I am silent, and he nods accordingly.  No one had been granted access to those documents, not Mycroft Holmes himself, not before the time was ripe.  And then the time had come, and the Yard had struck, with Patterson and Gregson and Lestrade and all our friends, and we had fled.
 
"Here's what I want to know, then," Lestrade continues, his dogged voice making certain not to carry more than a few inches in any direction.  "How did you write me a note and then hide the message within pigeonhole M if you were never allowed access to it?"
 
He passes me a sheet of paper, which reads:
 
By the time you are holding this, grave events will have transpired which require me to beg a favour of you as an old friend.  What Holmes has done cannot be undone, God help us, any more than the earth can cease spinning, but once he has seen it through, I will need you at my side, I feel certain.  How I hate to impose upon you in this sudden fashion, but please--if you are reading this, and have ever cared for me--drop what you are doing, leave Moriarty's gang in capable hands, and fly to Meiringen.  --Dr. John Watson
 
"You never wrote that, did you?" Lestrade remarks as I stare down at my own handwriting.
 
"How did you guess?" I ask, dazed.  "The penmanship is perfect."
 
"So is the phrasing," Lestrade nods.  "Sounds like you down to the last adjective.  But it was locked in pigeonhole M, so I had a better look at it, since it seemed long odds indeed that could have placed it there.  You and Mr. Holmes habitually shared stationery for so long, I might not have noticed.  I didn't notice, not until I was staring at it again on the Channel crossing.  But this isn't from your consulting room.  It's from Baker Street.  I need not tell you, Doctor, that I didn't care if the devil himself had written it by that time.  I was charged with reaching you, and I took my marching orders."
 
"My God," I murmur.
 
"There's something else," Lestrade surmises.  He knows me all too well.  "What is it, Doctor?  What have you found?"
 
I hand the Inspector the note from my coat pocket, the one I found at the instant my friend may well have died.  It costs me something to hand it over, but less with Lestrade than another.  And in any case, Lestrade will never understand it.  Only I was in my consulting room the day Holmes begged forgiveness for the cruelest thing he had ever done to me, and so only I could possibly wrest any secrets from Holmes' last communique.  The note beneath the cigarette case had not truly been for me, but for the Swiss police.  He could never have known who would arrive first on the scene.
 
When did he write it?  Had he known?  What had he known?  Was he thinking of life, or of death?  And why would he take such pains to remind me of a vow made in my consulting room long ago had he not seen a premonition of his own fate?  Each single letter is like a symbol of a deeper mystery...and yet, only one meaning is possible. 

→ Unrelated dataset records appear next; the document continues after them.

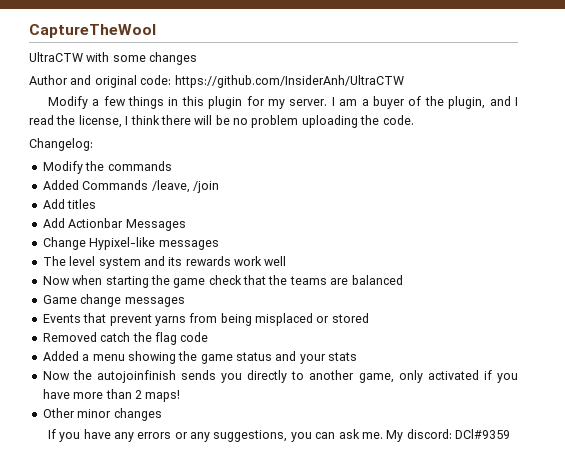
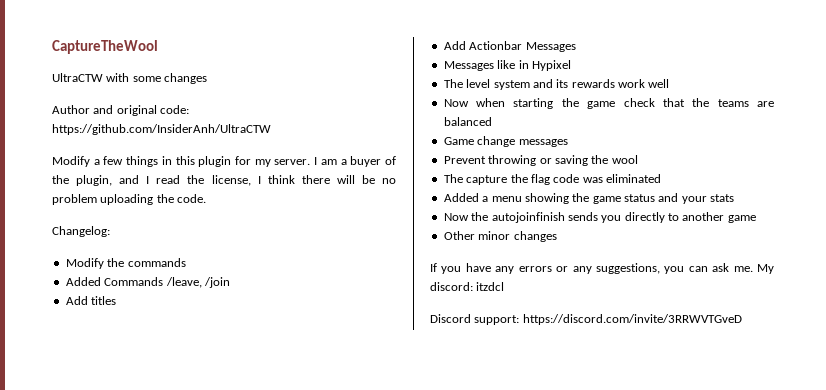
- Change Hypixel-like messages
+ Messages like in Hypixel
- Events that prevent yarns from being misplaced or stored
- Removed catch the flag code
+ Prevent throwing or saving the wool
+ The capture the flag code was eliminated
- Now the autojoinfinish sends you directly to another game, only activated if you have more than 2 maps!
+ Now the autojoinfinish sends you directly to another game
- My discord: DCl#9359
+ My discord: itzdcl
+ Discord support: https://discord.com/invite/3RRWVTGveD

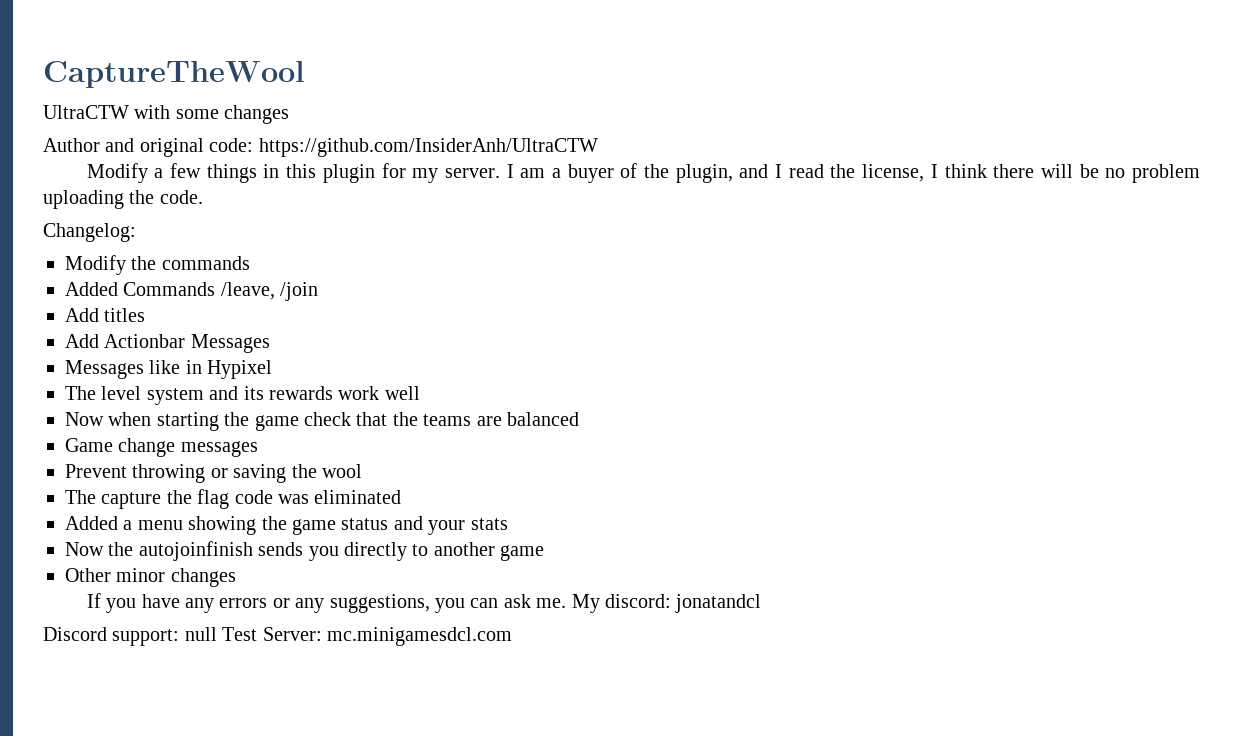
- My discord: itzdcl
+ My discord: jonatandcl
- Discord support: https://discord.com/invite/3RRWVTGveD
+ Discord support: null Test Server: mc.minigamesdcl.com

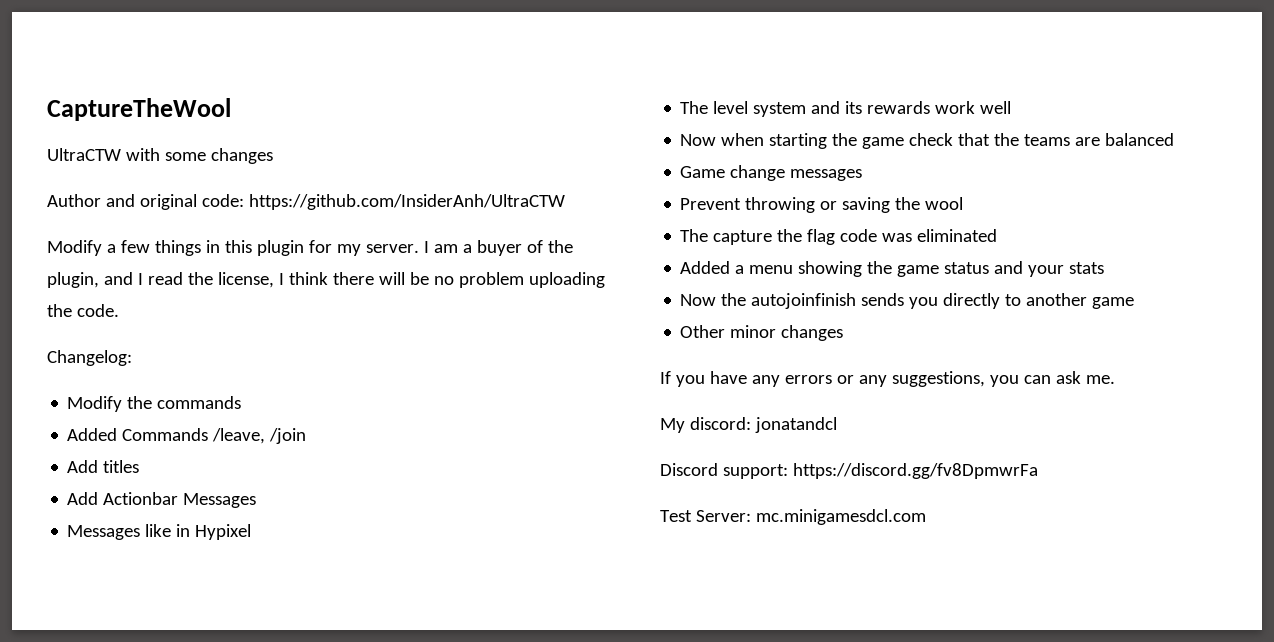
- If you have any errors or any suggestions, you can ask me. My discord: jonatandcl
+ If you have any errors or any suggestions, you can ask me.
+ My discord: jonatandcl
- Discord support: null Test Server: mc.minigamesdcl.com
+ Discord support: https://discord.gg/fv8DpmwrFa
+ Test Server: mc.minigamesdcl.com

He was trying to tell me something about vanishing--which he understands, and I do not.  And further, I am to obey him, even in death.  I am to go back, and to love my wife, and to live without him.
 
The note read:

Erect and sublime, for one moment of time.
 In the next, that wild figure they saw
(As if stung by a spasm) plunge into a chasm,
 While they waited and listened in awe.